I’m attaching the dataset and code to reproduce the analysis.

d <- AustinCats
d$adopt <- ifelse( d$out_event=="Adoption" , 1L , 0L )
dat <- list(
  N=nrow(d),
  days_to_event = as.numeric( d$days_to_event ),
  color_id = ifelse( d$color=="Black" , 1L , 2L ) ,
  adopted = d$adopt
)

AustinCats.csv (2.8 MB)

1 Like

I don’t notice anything in your Stan code that’s necessarily wrong. The syntax looks fine after you made the switch to transformed parameters instead of the model block (variables declared in the model block are local so that’s why it couldn’t find lambda originally).

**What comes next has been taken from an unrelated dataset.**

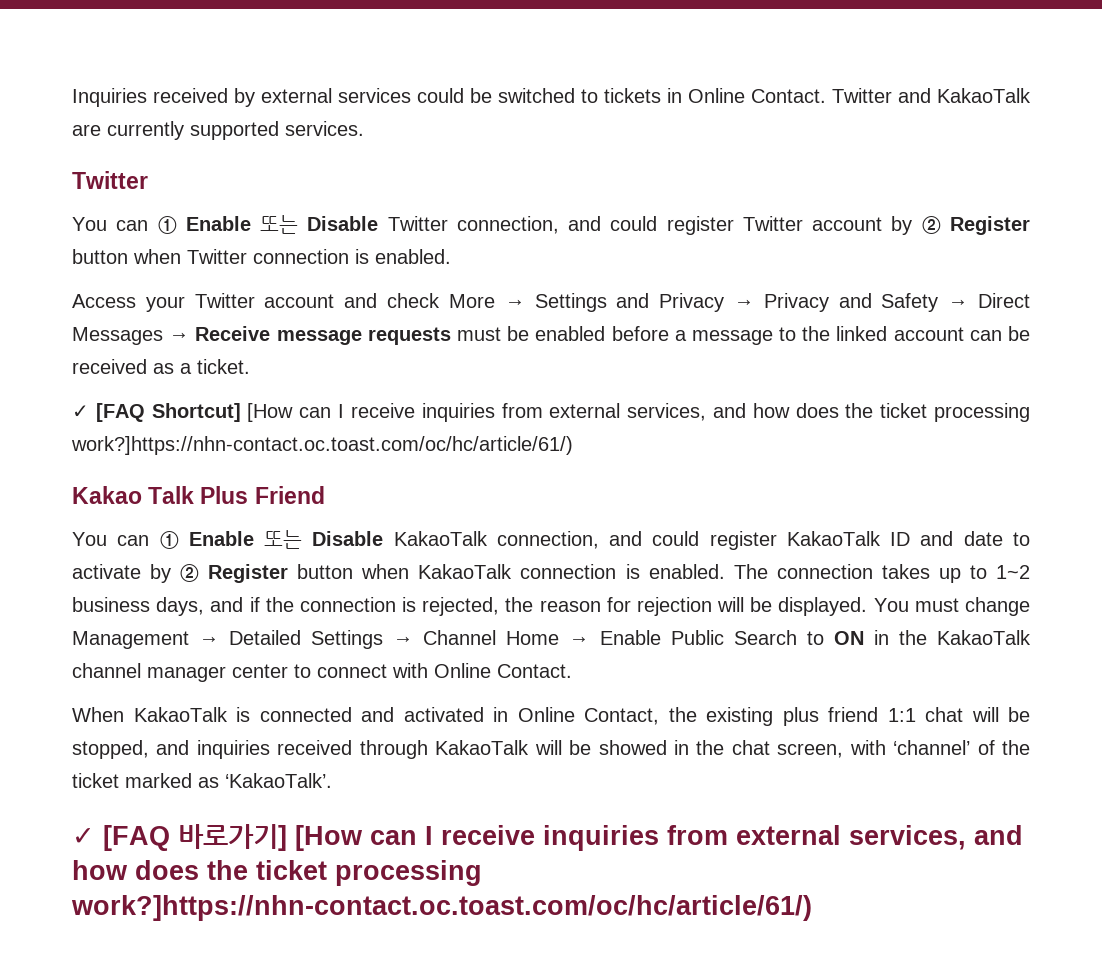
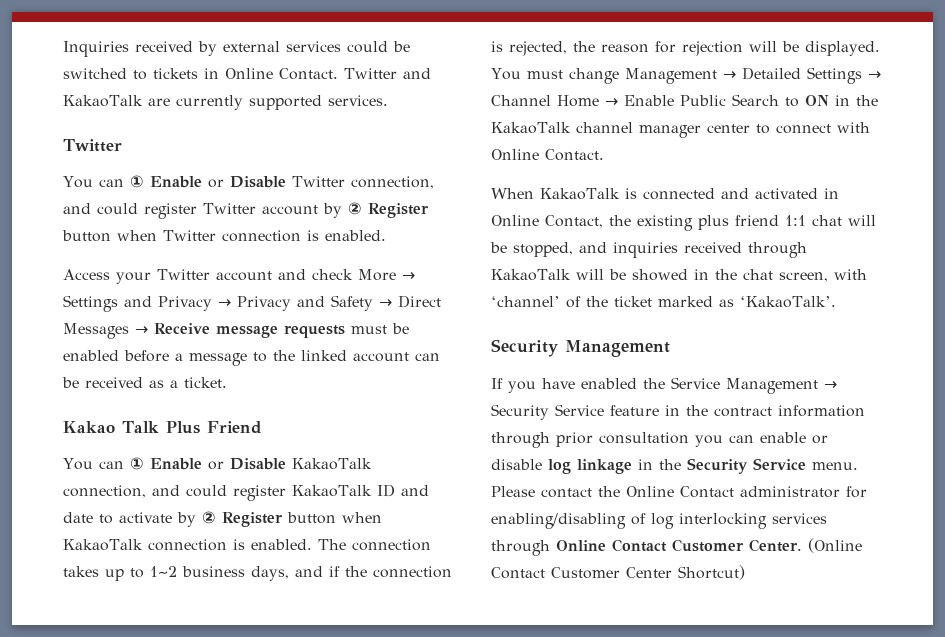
[260,215,299,234] 또는 -> [207,179,224,188] or
[72,403,1030,422] [71,436,573,455] // ✓ [FAQ Shortcut] [How can I receive inquiries from external services, and how does the ticket processing work?]https://nhn-contact.oc.toast.com/oc/hc/article/61/) -> (227, 382) none
[264,530,303,549] 또는 -> [207,461,224,470] or
[72,824,1023,851] [72,860,482,886] [71,895,812,921] ✓ [FAQ 바로가기] [How can I receive inquiries from external services, and how does the ticket processing work?]https://nhn-contact.oc.toast.com/oc/hc/article/61/) -> [491,339,670,357] [491,377,837,394] [491,404,865,420] [491,432,828,448] [491,458,858,474] [491,486,867,498] [491,513,827,529] [491,538,862,556] [491,565,745,580] Security Management // If you have enabled the Service Management → Security Service feature in the contract information through prior consultation you can enable or disable log linkage in the Security Service menu. Please contact the Online Contact administrator for enabling/disabling of log interlocking services through Online Contact Customer Center. (Online Contact Customer Center Shortcut)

Are you running this with RStan or CmdStanR? My guess is the former because we haven’t seen many (or maybe any) examples of CmdStanR crashing RStudio (I ran your model with CmdStanR and it didn’t crash for me).

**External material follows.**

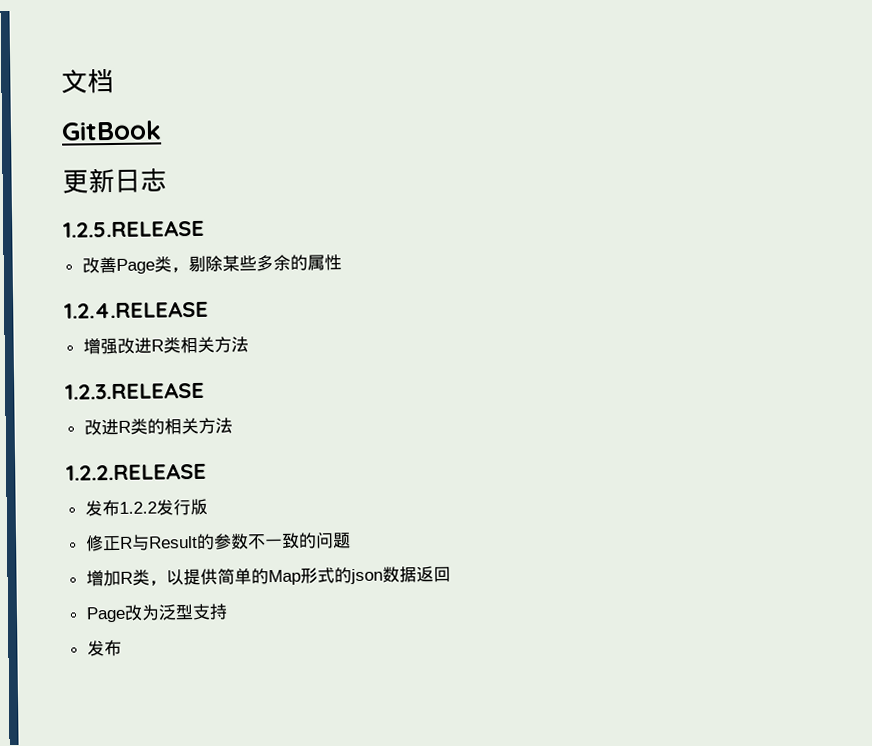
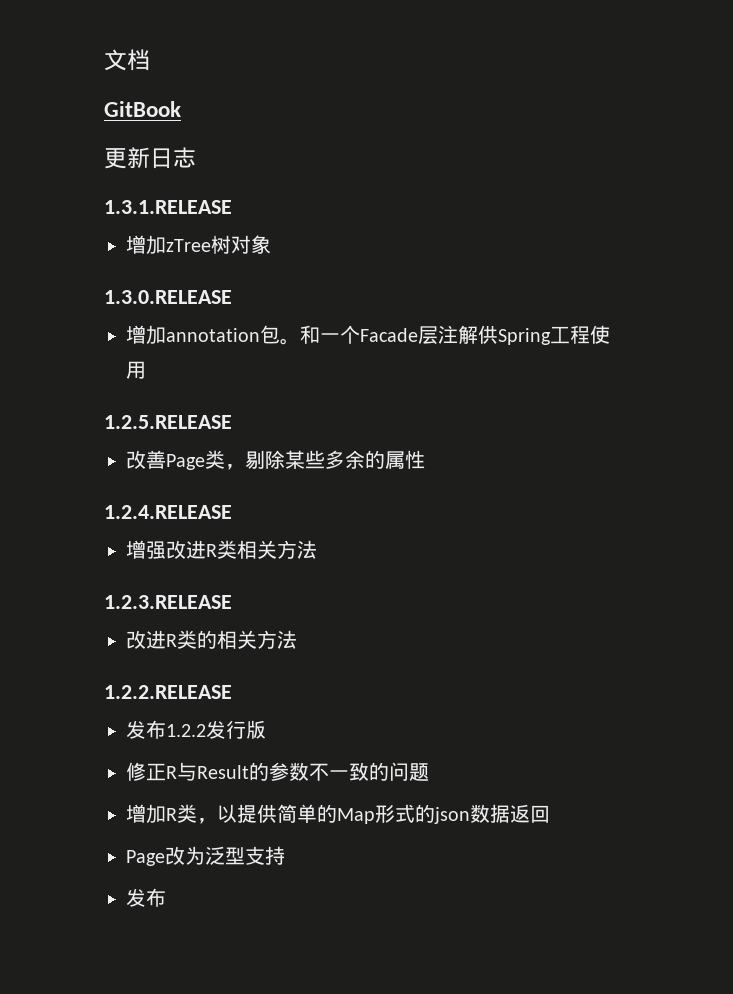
(167, 179) none -> [104,200,232,214] [126,235,271,255] [104,290,232,304] [126,325,610,345] [126,361,146,379] // 1.3.1.RELEASE // 增加zTree树对象 // 1.3.0.RELEASE // 增加annotation包。和一个Facade层注解供Spring工程使用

If you’re using RStan then is it possible that you’re running out of memory? Your dataset has N \approx 22,000 and you’re saving lambda, mu, and pred, all of which are length N and they’re each saved for every MCMC iteration for each chain. Running 4 chains of 2000 iterations and saving all of that brings the combined size of the 4 CSV files I obtained from CmdStanR to multiple gigabytes. But I didn’t even save the warmup iterations when I ran it in CmdStanR and RStan does save warmup by default, so that would drastically increase the size as well. Unlike CmdStanR, which writes to CSV, RStan keeps all of this in memory which is why it could be more of a problem with RStan.

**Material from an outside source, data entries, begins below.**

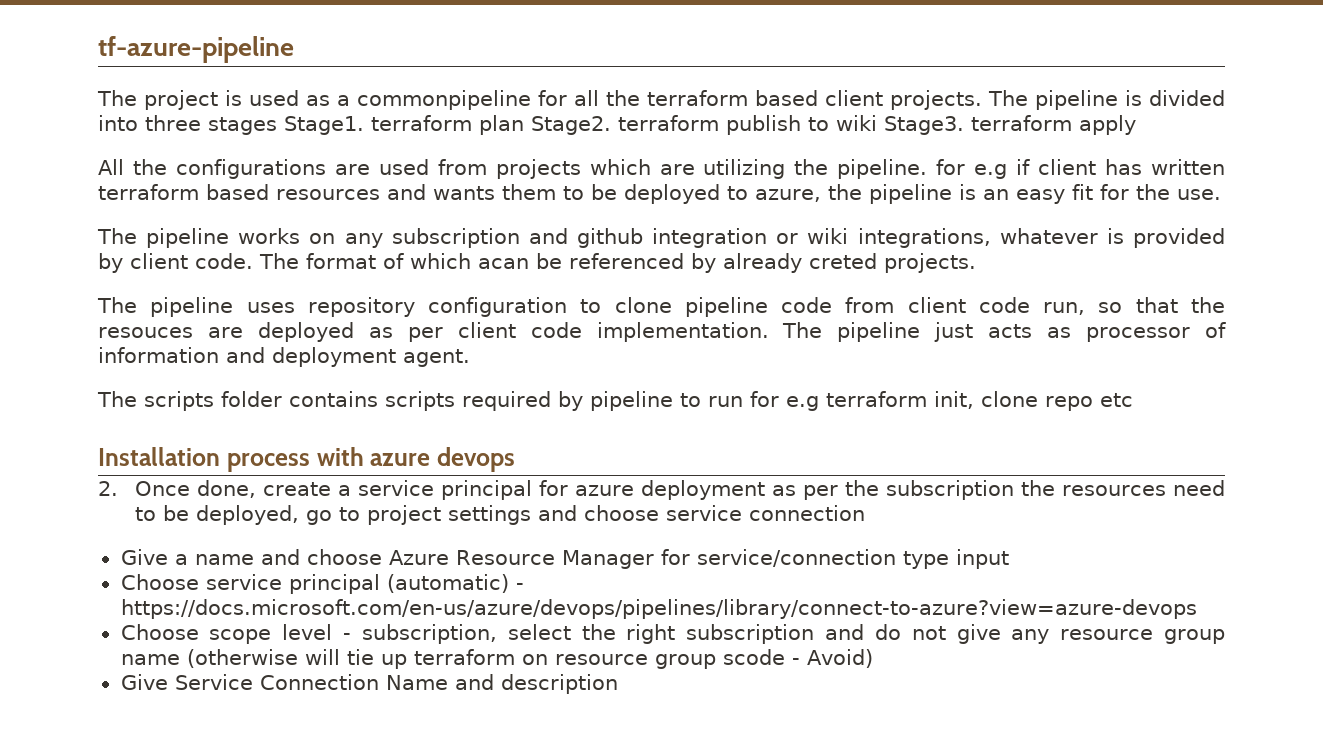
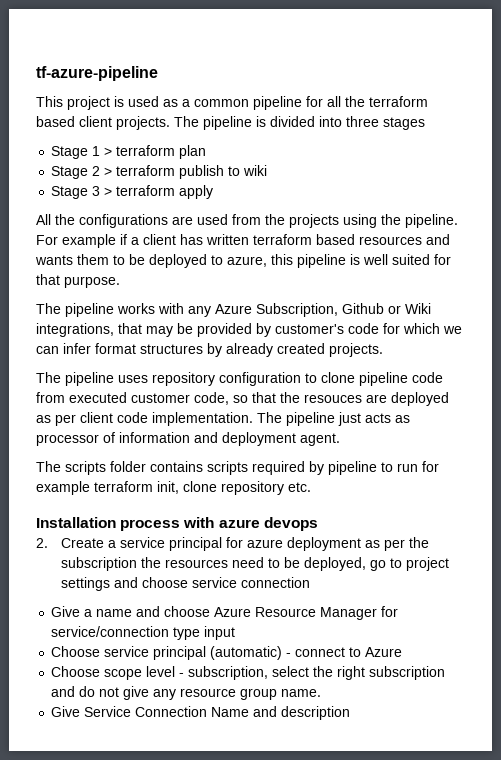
[97,90,137,106] The -> [36,96,63,107] This
[357,90,531,110] commonpipeline -> [194,96,302,110] common pipeline
[284,116,364,135] Stage1. -> [51,146,113,159] // Stage 1 >
[531,116,611,135] Stage2. -> [51,166,113,179] // Stage 2 >
[884,116,964,135] Stage3. -> [51,186,113,199] // Stage 3 >
[495,159,1031,179] projects which are utilizing the pipeline. for e.g if -> [265,214,458,228] [36,234,139,248] the projects using the pipeline. For example if a
[828,184,1221,204] [97,228,1225,248] [98,253,684,273] the pipeline is an easy fit for the use. // The pipeline works on any subscription and github integration or wiki integrations, whatever is provided by client code. The format of which acan be referenced -> [271,254,451,268] [36,274,120,288] [36,303,431,317] [36,323,462,337] [36,343,203,354] this pipeline is well suited for that purpose. // The pipeline works with any Azure Subscription, Github or Wiki integrations, that may be provided by customer's code for which we can infer format structures
[809,253,877,269] creted -> [277,343,325,354] created
[907,297,1086,315] client code run, -> [69,392,229,405] executed customer code,
[786,396,819,411] e.g -> [36,481,90,495] example
[1045,393,1133,411] repo etc -> [221,481,311,495] repository etc.
[134,480,331,498] Once done, create -> [61,538,105,548] Create
[120,599,1197,619] https://docs.microsoft.com/en-us/azure/devops/pipelines/library/connect-to-azure?view=azure-devops -> [295,647,403,657] connect to Azure
[120,649,873,669] name (otherwise will tie up terraform on resource group scode - Avoid) -> [281,689,322,697] name.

I’m not 100% sure that memory is what is leading to the crash, but here’s a version of your Stan program that you can try that should be much more memory friendly by avoiding saving all of mu and lambda (at the expense of computing each lambda value twice, once in model and once in generated quantities):

data{
  int N;
  int adopted[N];
  vector[N] days_to_event;
  int color_id[N];
}
parameters{
  vector[2] a;
}
model{
  a ~ normal(0, 1);
  for (i in 1:N) {
    real lambda_i = inv(exp(a[color_id[i]]));
    if ( adopted[i] == 0 ) 
      target += exponential_lccdf(days_to_event[i] | lambda_i);
    else 
      days_to_event[i] ~ exponential( lambda_i );
  }
}
generated quantities{
  real pred[N];
  for(i in 1:N){
    real lambda_i = inv(exp(a[color_id[i]]));
    pred[i] = exponential_rng(lambda_i);
  }
}

P.S. Big fan of your dataset!

1 Like

Thanks @jonah . No crash and it runs in about 40 seconds.

The dataset is from the rethinking package from Statistical Rethinking. This particular example didn’t make it to the 2nd edition but it’s discussed in minute 31:00: https://www.youtube.com/watch?v=p7g-CgGCS34&list=WL&index=19

1 Like